Neural Word Segmentation Learning for Chinese

MM Chiou 0627/2018


Abstract

Chinese word segmentation is usually formalized as a character-based sequence labeling task, where only contextual information within fixed size local windows and interactions between adjacent tags can be captured.

An neural framework which thoroughly eliminates context windows was proposed to utilize complete sementation history.

The model employs a gated combination neural network over characters to produce distributed representations of word candidates, which are given to a LSTM language scoring model.

Experiments on the benchmark datasets show that the model achieve competitive performances with previous state-of-the art method.

Introduction

Chinese are written without explicit word delimiters. Therefore, word segmentation is a preliminary step for processing those languages.

Most methods formalize the Chinese word segmentation (CWS) as a sequence labeling problem with character position tags, which can be handled with supervised learning methods such as Maximum Entropy and Conditional Random Fields. However, those methods heavily depend on the choice of handcrafted features.

Neural models have been widely used for NLP tasks. For the task of CWS, the general neural network architecture has been adapted for sequence labeling [3], and character embeddings are used as input to a two-layer network.

The interaction between local context and previous tag are modeled in [4].

A gated recursive neural network was proposed to model the feature combinations of context characters [5].

An LSTM architecture was used to capture potential long-distance dependencies [6], and alleviates the limitation of the size of context window.
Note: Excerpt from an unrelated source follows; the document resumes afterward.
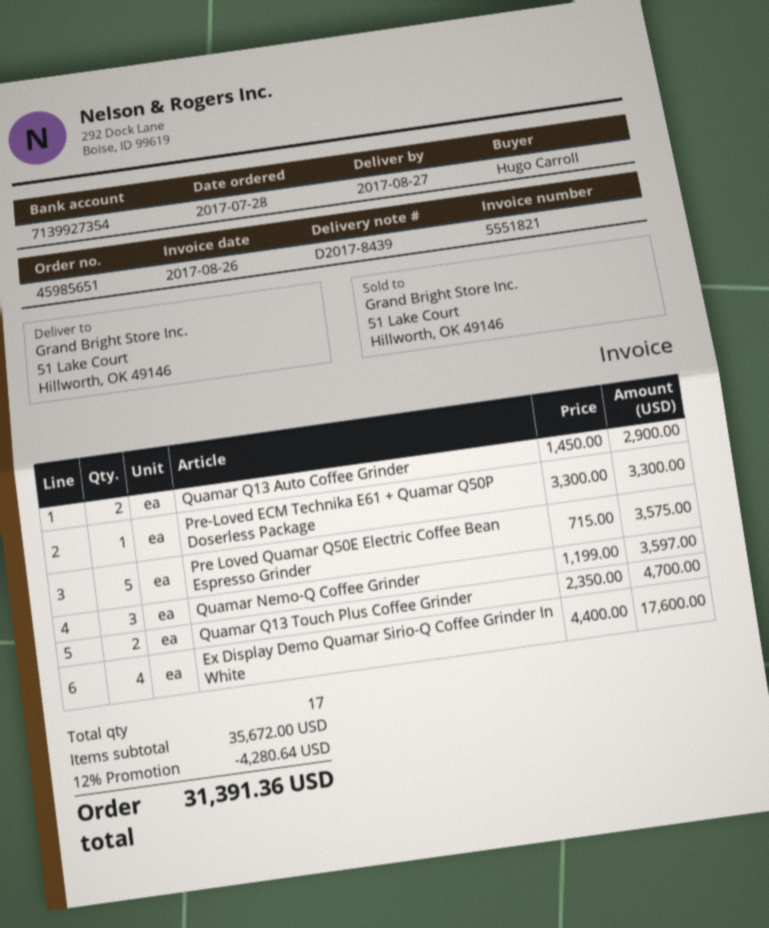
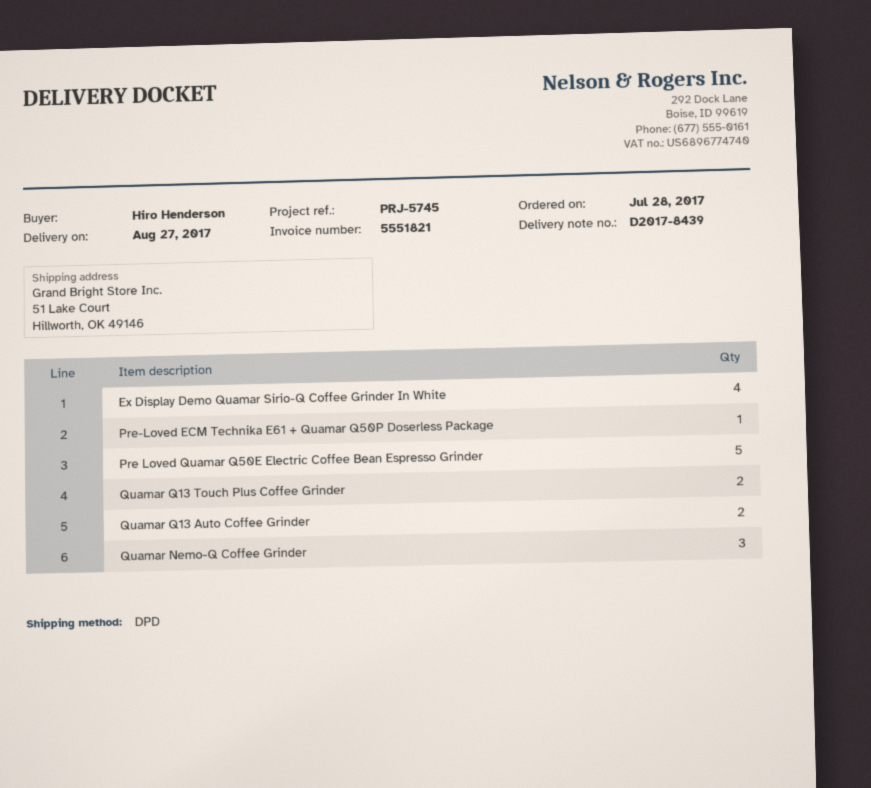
ordered by: Hugo Carroll -> Hiro Henderson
However, another window is introduced for hidden states.

All these models are designed to solve CWS by assigning labels to the characters in the sequence one by one.

At each time step of inference, these models compute the tag scores of character based on (i) context features within a fixed sized local window and (ii) tagging history of previous one.

Nevertheless, the tag-tag transition is insufficient to model the complicated influence from previous segmentation decisions, though it could sometimes be crucial clue to later segmentation decisions.

The fixed context window size is broadly adopted by these methods for feature engineering, and also restricts the flexibility of modeling diverse distances.

Moreover, word-level information, which is being the greater granularity unit as suggested in [7], remains unemployed.

To alleviate the drawbacks inside previous methods and release those inconvenient constrains such as the fixed sized context window, this work makes a latest attempt to re-formalize CWS as a direct segmentation learning task.

This method does not make tagging decisions on individual characters, but directly evaluates the the relative likelihood of different segmented sentences and search for a segmentation with the highest score.

To feature a segmented sentence, a series of distributed vector representations are generated to characterize the corresponding word candidates.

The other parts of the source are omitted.